=== EXCERPTED DATA ===
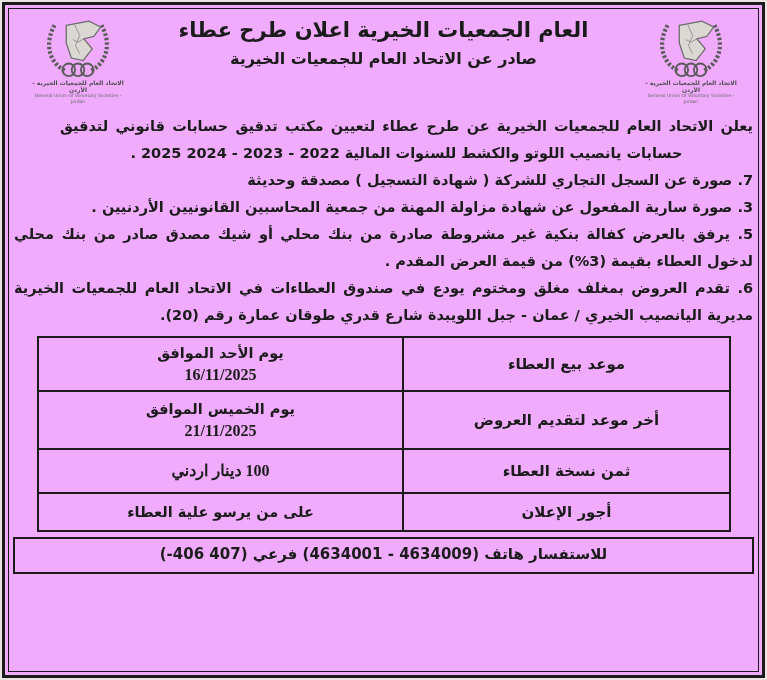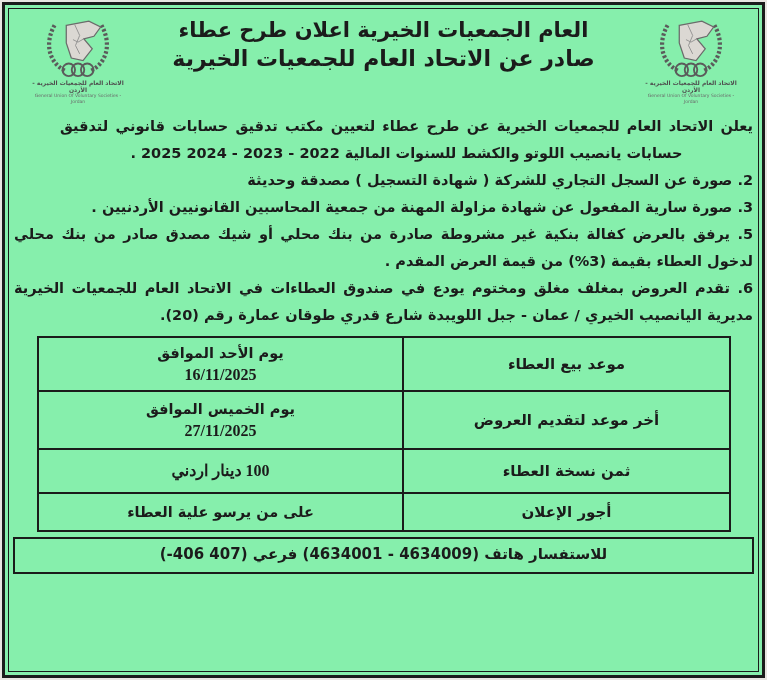--- a/index.html
+++ b/index.html
@@ -14,7 +14,7 @@
   .ad-frame {
     position:absolute; inset:2px;
     border:3px solid #1b1b1b;
-    background:#86efac;
+    background:#f0abfc;
     padding-left:28px;
   }
   .ad-inner {

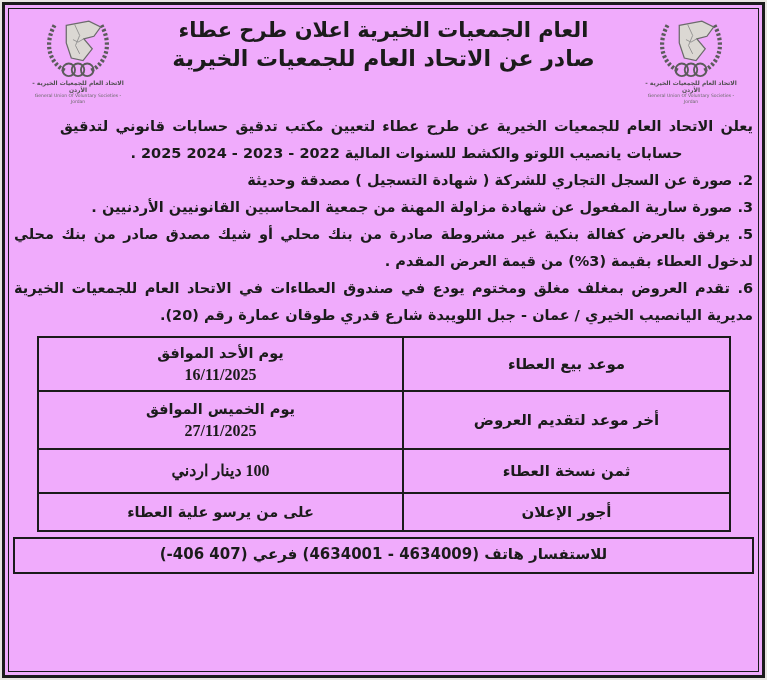--- a/index.html
+++ b/index.html
@@ -33,7 +33,7 @@
   .logo .caption-ar { font-size:6px; color:#4e4e4e; line-height:7px; letter-spacing:0; }
   .logo .caption-en { font-size:4.5px; color:#6a6a6a; line-height:6px; font-weight:400; }
   .title-l1 { font-size:21px; line-height:30px; }
-  .title-l2 { font-size:22px; line-height:28px; }
+  .title-l2 { font-size:16px; line-height:28px; }
   .title-l3 { font-size:19px; line-height:28px; }
   
   .para {

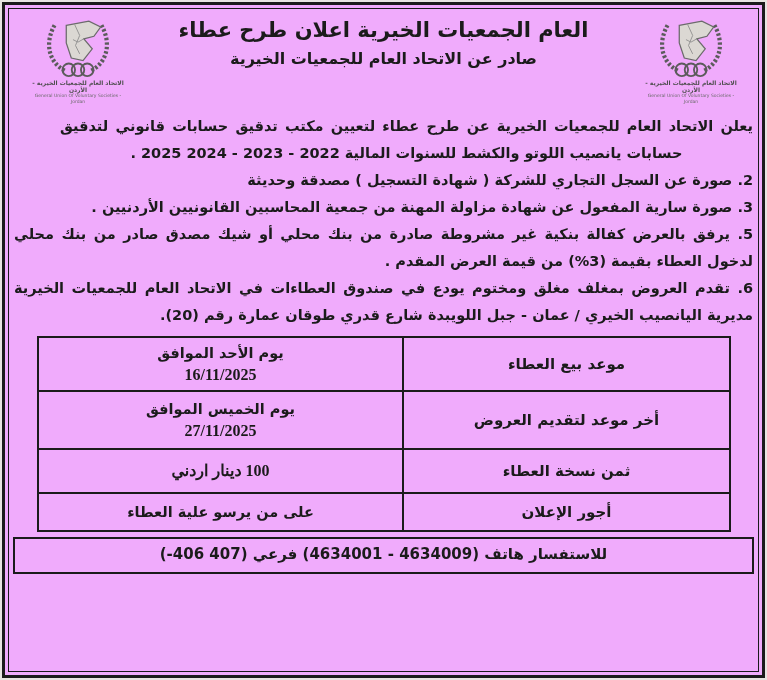--- a/index.html
+++ b/index.html
@@ -119,7 +119,7 @@
     <div class="para center-last">يعلن الاتحاد العام للجمعيات الخيرية عن طرح عطاء لتعيين مكتب تدقيق حسابات قانوني لتدقيق حسابات يانصيب اللوتو والكشط للسنوات المالية 2022 - 2023 - 2024 2025 .</div>
 
     <div>
-      <div class="req-item">2. صورة عن السجل التجاري للشركة ( شهادة التسجيل ) مصدقة وحديثة</div>
+      <div class="req-item">7. صورة عن السجل التجاري للشركة ( شهادة التسجيل ) مصدقة وحديثة</div>
       <div class="req-item">3. صورة سارية المفعول عن شهادة مزاولة المهنة من جمعية المحاسبين القانونيين الأردنيين .</div>
       <div class="req-item">5. يرفق بالعرض كفالة بنكية غير مشروطة صادرة من بنك محلي أو شيك مصدق صادر من بنك محلي لدخول العطاء بقيمة (3%) من قيمة العرض المقدم .</div>
       <div class="req-item">6. تقدم العروض بمغلف مغلق ومختوم يودع في صندوق العطاءات في الاتحاد العام للجمعيات الخيرية مديرية اليانصيب الخيري / عمان - جبل اللويبدة شارع قدري طوقان عمارة رقم (20).</div>

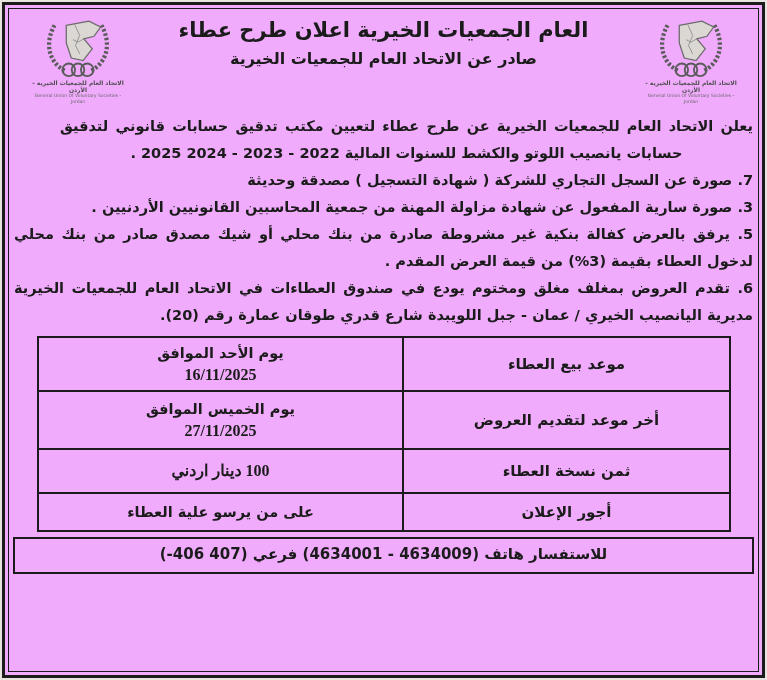--- a/index.html
+++ b/index.html
@@ -138,7 +138,7 @@
           <td class="lbl">أخر موعد لتقديم العروض</td>
           <td class="val">
             <div class="v-top">يوم الخميس الموافق</div>
-            <div class="v-num">27/11/2025</div>
+            <div class="v-num">21/11/2025</div>
           </td>
         </tr>
         <tr class="r3">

=== ACTIVITY ===
The word "title" may appear in several lines of the data; copy every line where it does.

=== EXERCISE ANSWER ===
   .title-l1 { font-size:21px; line-height:30px; }
-  .title-l2 { font-size:22px; line-height:28px; }
+  .title-l2 { font-size:16px; line-height:28px; }
   .title-l3 { font-size:19px; line-height:28px; }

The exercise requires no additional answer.